O ministro israelense da Segurança Interna de extrema direita, Itamar Ben Gvir, descreveu a suspensão dos dois oficiais como “abandono de combatentes no meio da guerra” e considerou-a “um erro grave que transmite fraqueza”. “Mesmo que haja um erro de identidade, os soldados são defendidos na guerra”, disse ele num comunicado.

O exército anunciou estas conclusões meio dia depois da primeira conversa desde o atentado, por telefone, entre o primeiro-ministro israelita, Benjamin Netanyahu, e o presidente dos EUA, Joe Biden.
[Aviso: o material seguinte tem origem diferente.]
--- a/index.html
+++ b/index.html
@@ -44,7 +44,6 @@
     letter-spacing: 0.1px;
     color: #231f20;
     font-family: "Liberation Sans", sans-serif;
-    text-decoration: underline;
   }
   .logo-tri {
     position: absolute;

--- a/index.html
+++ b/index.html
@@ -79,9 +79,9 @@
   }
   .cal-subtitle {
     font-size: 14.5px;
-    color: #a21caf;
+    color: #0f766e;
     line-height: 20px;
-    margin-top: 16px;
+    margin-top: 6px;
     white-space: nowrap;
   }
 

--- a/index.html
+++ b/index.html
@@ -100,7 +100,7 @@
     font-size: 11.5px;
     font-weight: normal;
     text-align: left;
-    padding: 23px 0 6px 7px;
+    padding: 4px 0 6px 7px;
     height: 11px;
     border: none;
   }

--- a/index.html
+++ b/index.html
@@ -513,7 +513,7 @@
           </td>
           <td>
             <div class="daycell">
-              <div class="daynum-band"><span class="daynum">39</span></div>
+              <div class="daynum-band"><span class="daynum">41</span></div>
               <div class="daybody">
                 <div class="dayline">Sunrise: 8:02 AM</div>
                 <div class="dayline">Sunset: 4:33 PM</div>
Um dos sete trabalhadores humanitários mortos tinha cidadania americana e canadense. A ONG tem sede em Washington, D.C., e o trabalho do espanhol José Andrés é muito popular no país norte-americano.

Desse apelo surgiu o anúncio do governo israelita de que abriria a passagem fronteiriça de Erez – que chega ao norte de Gaza, a zona que mais sofre de desnutrição – e permitiria a chegada da ajuda humanitária através do porto de Ashdod, a 30 quilómetros de Gaza. A Faixa de Gaza, como aconteceu até 7 de outubro, dia do ataque do Hamas que desencadeou a guerra.